§ **TASK INSTRUCTIONS**
Once you find the line with "[148,156,237,173] Semantix, ->" in the data that follows, repeat it and every line after it exactly, through the line with "[685,473,754,496] 2019 ->".

§ **EXERCISE DATA**
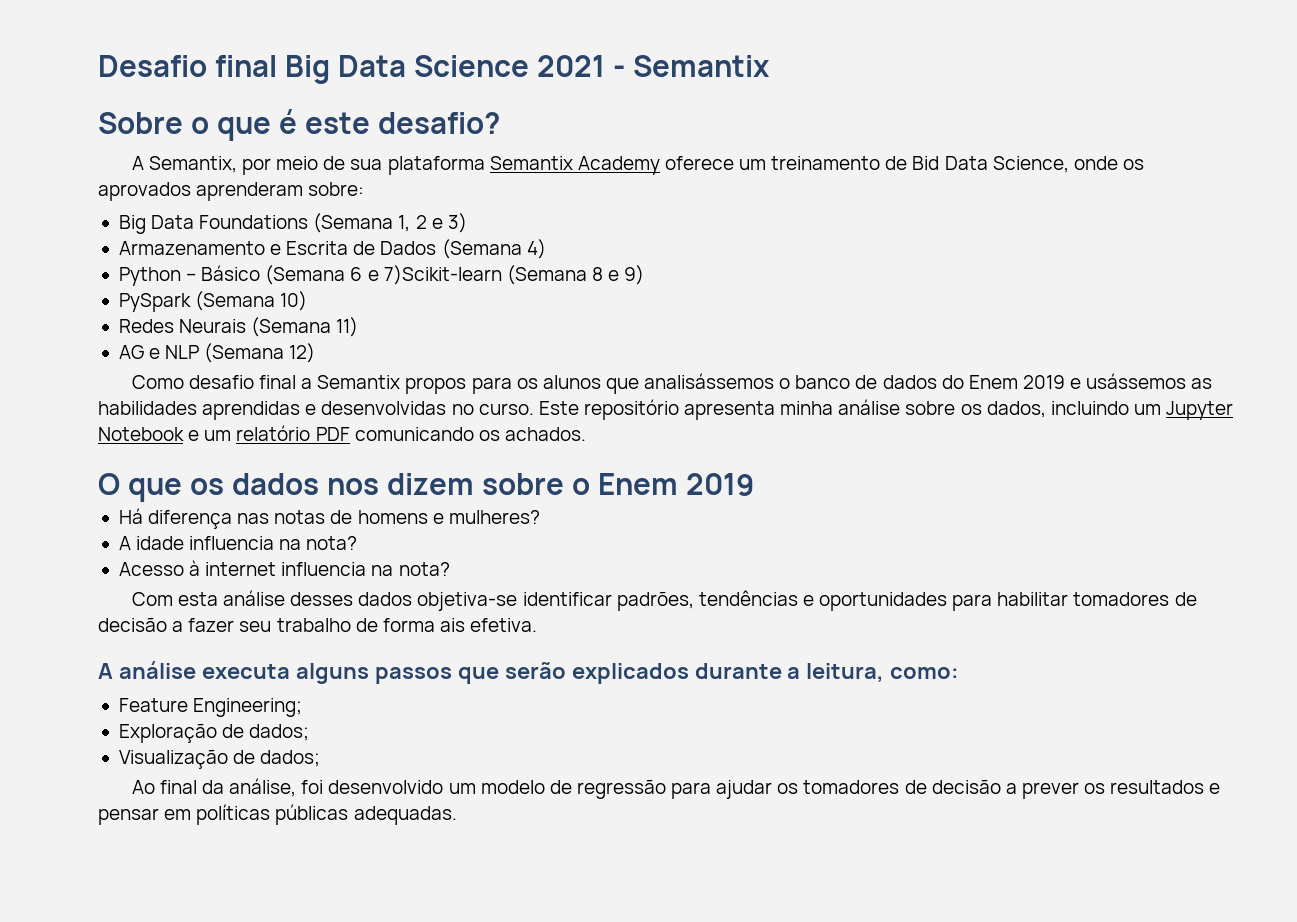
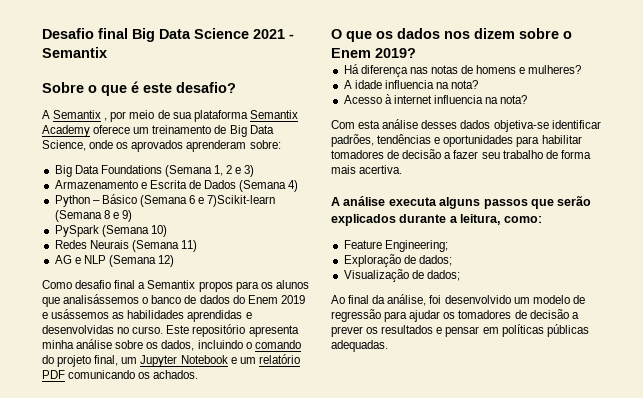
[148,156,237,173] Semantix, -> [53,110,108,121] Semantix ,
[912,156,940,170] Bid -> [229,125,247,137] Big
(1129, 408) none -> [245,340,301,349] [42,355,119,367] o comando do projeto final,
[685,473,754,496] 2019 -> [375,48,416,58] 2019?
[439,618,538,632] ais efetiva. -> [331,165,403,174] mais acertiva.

...

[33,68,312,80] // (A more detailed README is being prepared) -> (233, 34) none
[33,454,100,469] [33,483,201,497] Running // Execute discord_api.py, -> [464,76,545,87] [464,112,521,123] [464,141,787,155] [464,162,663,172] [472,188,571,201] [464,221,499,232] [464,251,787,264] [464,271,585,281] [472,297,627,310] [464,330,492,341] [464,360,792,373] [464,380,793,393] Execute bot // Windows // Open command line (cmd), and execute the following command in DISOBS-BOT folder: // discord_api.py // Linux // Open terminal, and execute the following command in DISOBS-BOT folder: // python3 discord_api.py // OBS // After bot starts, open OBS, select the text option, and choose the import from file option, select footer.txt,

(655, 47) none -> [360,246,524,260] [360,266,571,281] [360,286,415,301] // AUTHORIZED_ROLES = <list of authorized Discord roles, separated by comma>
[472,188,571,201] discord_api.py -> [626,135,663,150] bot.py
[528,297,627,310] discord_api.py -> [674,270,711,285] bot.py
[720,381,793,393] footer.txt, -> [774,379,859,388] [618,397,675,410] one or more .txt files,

--

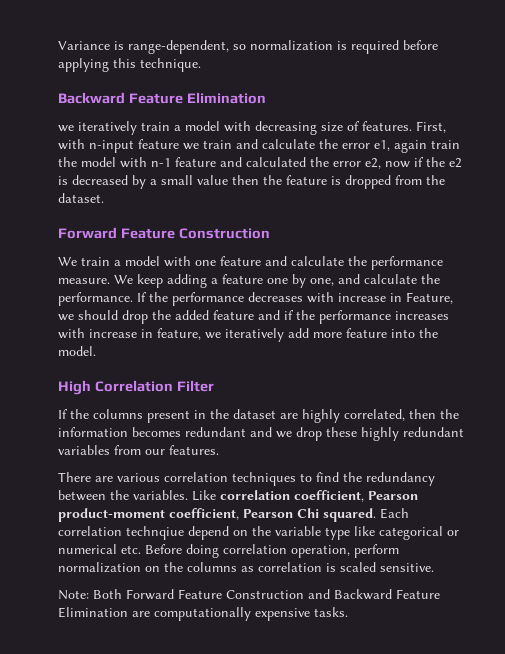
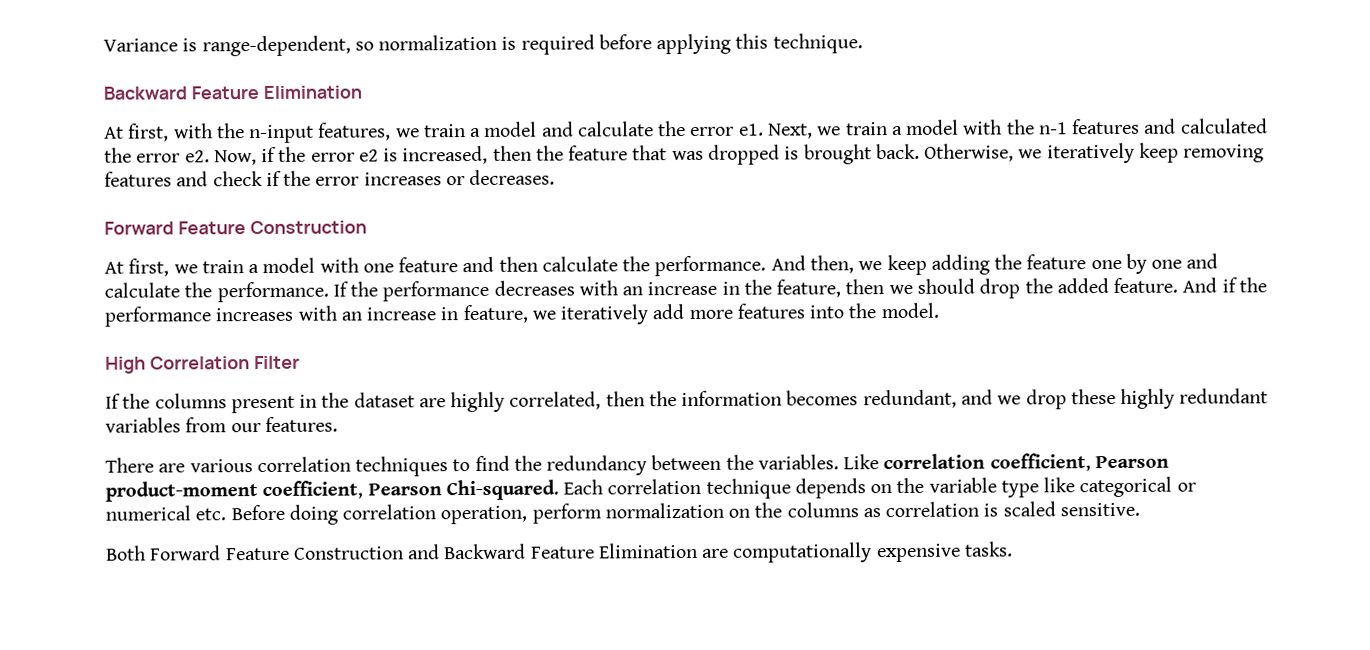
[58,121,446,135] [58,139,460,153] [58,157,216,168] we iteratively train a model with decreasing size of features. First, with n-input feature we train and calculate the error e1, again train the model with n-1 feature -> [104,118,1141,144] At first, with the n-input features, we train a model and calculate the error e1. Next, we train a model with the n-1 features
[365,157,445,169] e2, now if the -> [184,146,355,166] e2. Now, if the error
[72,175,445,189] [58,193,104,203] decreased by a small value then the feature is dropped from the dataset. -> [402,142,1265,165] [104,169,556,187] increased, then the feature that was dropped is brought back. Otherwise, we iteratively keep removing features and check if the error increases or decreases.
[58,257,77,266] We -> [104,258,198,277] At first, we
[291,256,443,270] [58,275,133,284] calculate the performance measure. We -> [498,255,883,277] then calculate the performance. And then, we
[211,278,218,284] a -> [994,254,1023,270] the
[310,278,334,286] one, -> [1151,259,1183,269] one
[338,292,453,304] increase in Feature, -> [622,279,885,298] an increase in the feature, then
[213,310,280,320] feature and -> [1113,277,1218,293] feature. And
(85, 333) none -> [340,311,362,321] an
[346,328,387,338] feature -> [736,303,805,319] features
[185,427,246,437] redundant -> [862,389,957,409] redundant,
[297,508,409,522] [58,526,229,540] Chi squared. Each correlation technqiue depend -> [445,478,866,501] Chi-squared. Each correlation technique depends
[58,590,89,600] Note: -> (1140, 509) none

§ **OUTPUT FOR THIS TASK**
[148,156,237,173] Semantix, -> [53,110,108,121] Semantix ,
[912,156,940,170] Bid -> [229,125,247,137] Big
(1129, 408) none -> [245,340,301,349] [42,355,119,367] o comando do projeto final,
[685,473,754,496] 2019 -> [375,48,416,58] 2019?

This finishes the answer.